Freud’s Mistress

freudVery little is known about Minna Bernays, the other woman in Sigmund Freud’s household.

While she was speculated to have been his mistress, this controversial claim was dismissed by Freudian scholars.

All that changed during the summer of 2006.

A German sociologist discovered proof that Sigmund Freud and Minna Bernays had spent two weeks in August 1898 at a fashionable resort in Switzerland. An old ledger clearly showed that they occupied Room 11 on the third floor.

In Freud’s Mistress, authors Karen Mack and Jennifer Kaufman present a fictionalized account of that affair. Using Freud’s biographies, letters and scholarly texts as source material, the authors succeed in creating a corset-ripper set in Victoria-era Vienna.  

Overeducated and often underemployed, Minna is abruptly fired and finds herself practically destitute and out of options. In desperation, she writes her sister Martha and asks for help.
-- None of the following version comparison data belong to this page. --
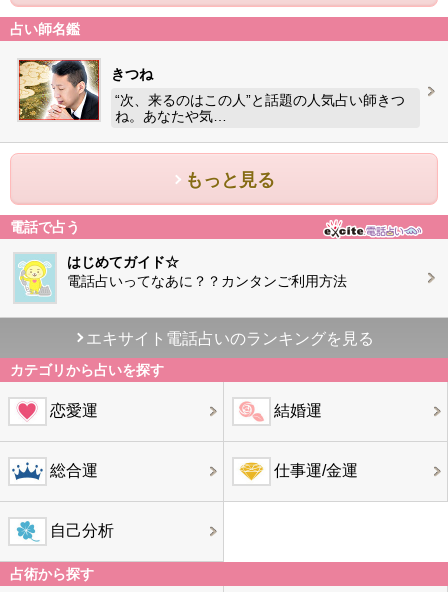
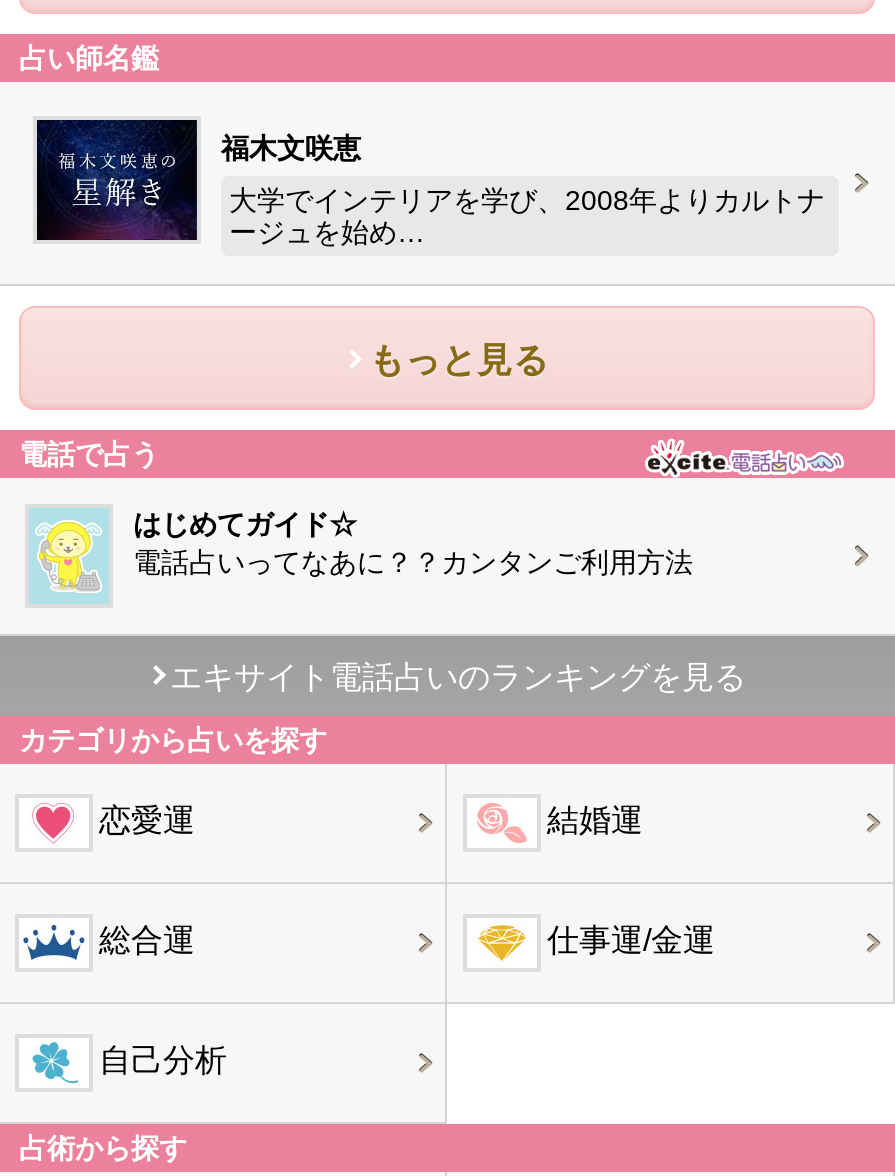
- [image]
- きつね
+ [image]
+ 福木文咲恵

- “次、来るのはこの人”と話題の人気占い師きつ
- ね。あなたや気…
+ 大学でインテリアを学び、2008年よりカルトナ
+ ージュを始め…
Determined to stay only for a short while, Minna looks forward to the “uncomplicated and intellectual” relationship she had previously enjoyed with her brother-in-law. But she quickly discovers that “the Freud she had known for years had transformed into someone else.”

As their lively late-night chats become more intimate, Minna finds herself torn between an explosive love affair and loyalty to Martha. She also has to deal with Sigmund’s mercurial moods. It was shocking to read just how aloof and dismissive he could be.
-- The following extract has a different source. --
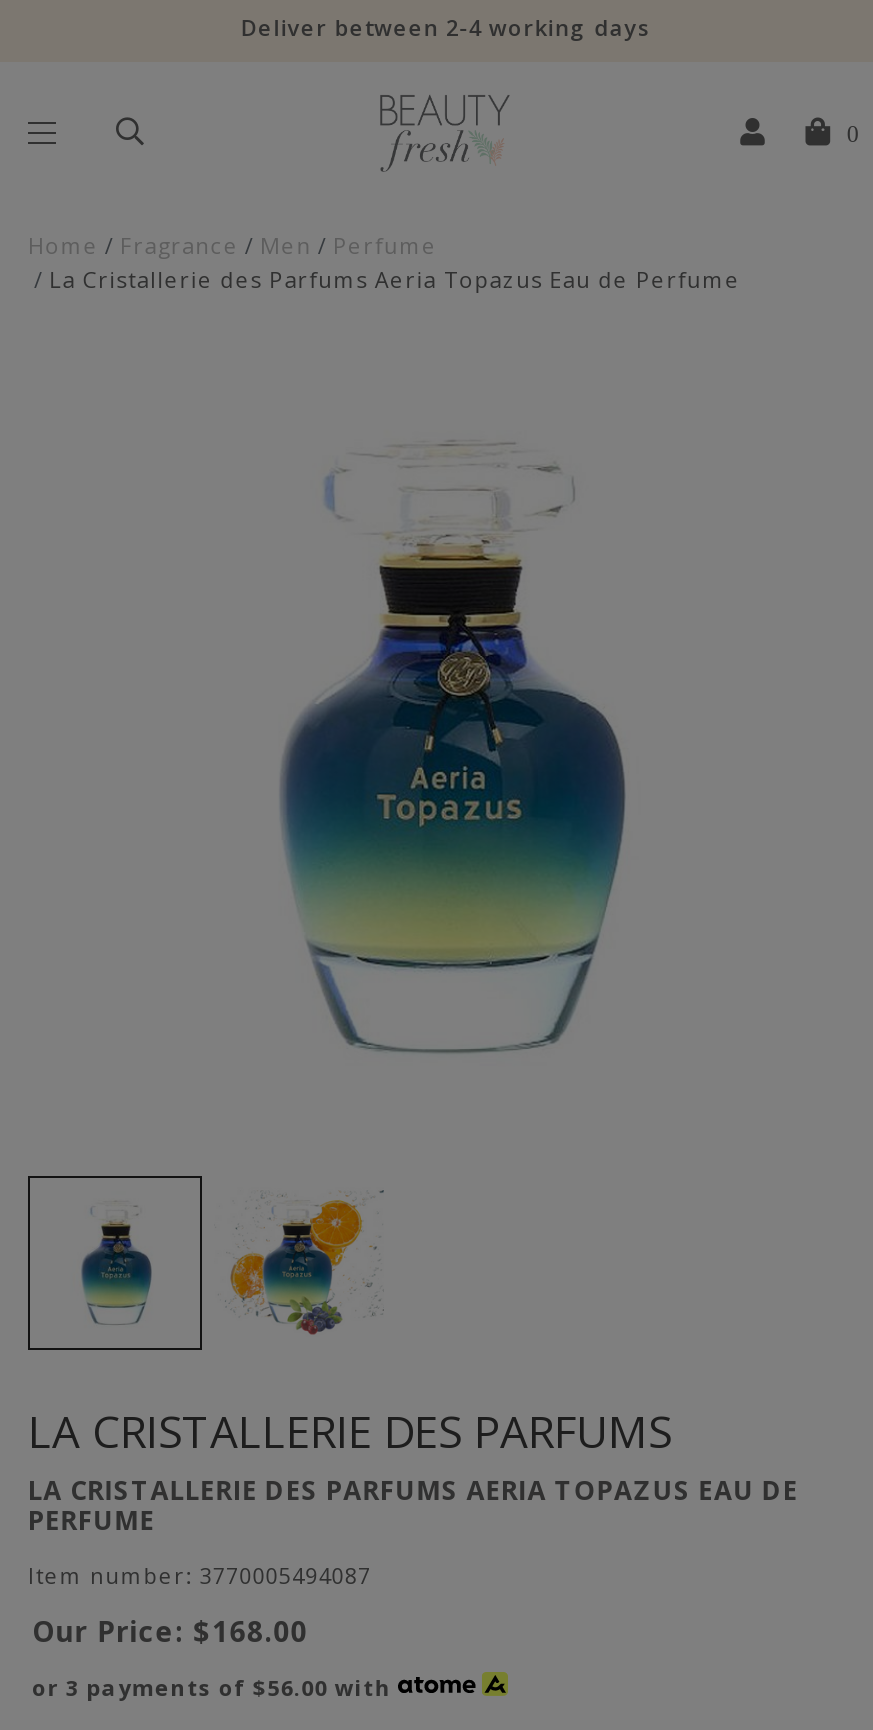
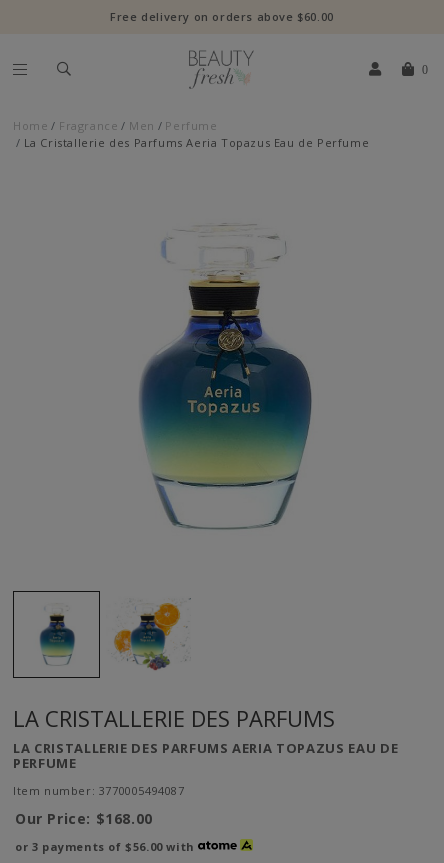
- Deliver between 2-4 working days
+ Free delivery on orders above $60.00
More devastating was the effect on Minna: “The distress of his cold shoulder was constant. It took away her appetite and her ability to appreciate anything. Sometimes she would feel it throbbing in her neck and traveling down her arm. Other times, she clenched her teeth so hard she gave herself a migraine. Even reading was no respite. It could be her imagination, but more often than not, she worried that perhaps he was tiring of her.”

Eventually, the sexual side of the relationship wanes, but Minna, Martha and Sigmund continue to share a household until Sigmund’s death in 1939. Unbelievable by modern standards, but an intelligent single woman of that era had very few other options.

An excellent read for anyone who enjoys historical fiction.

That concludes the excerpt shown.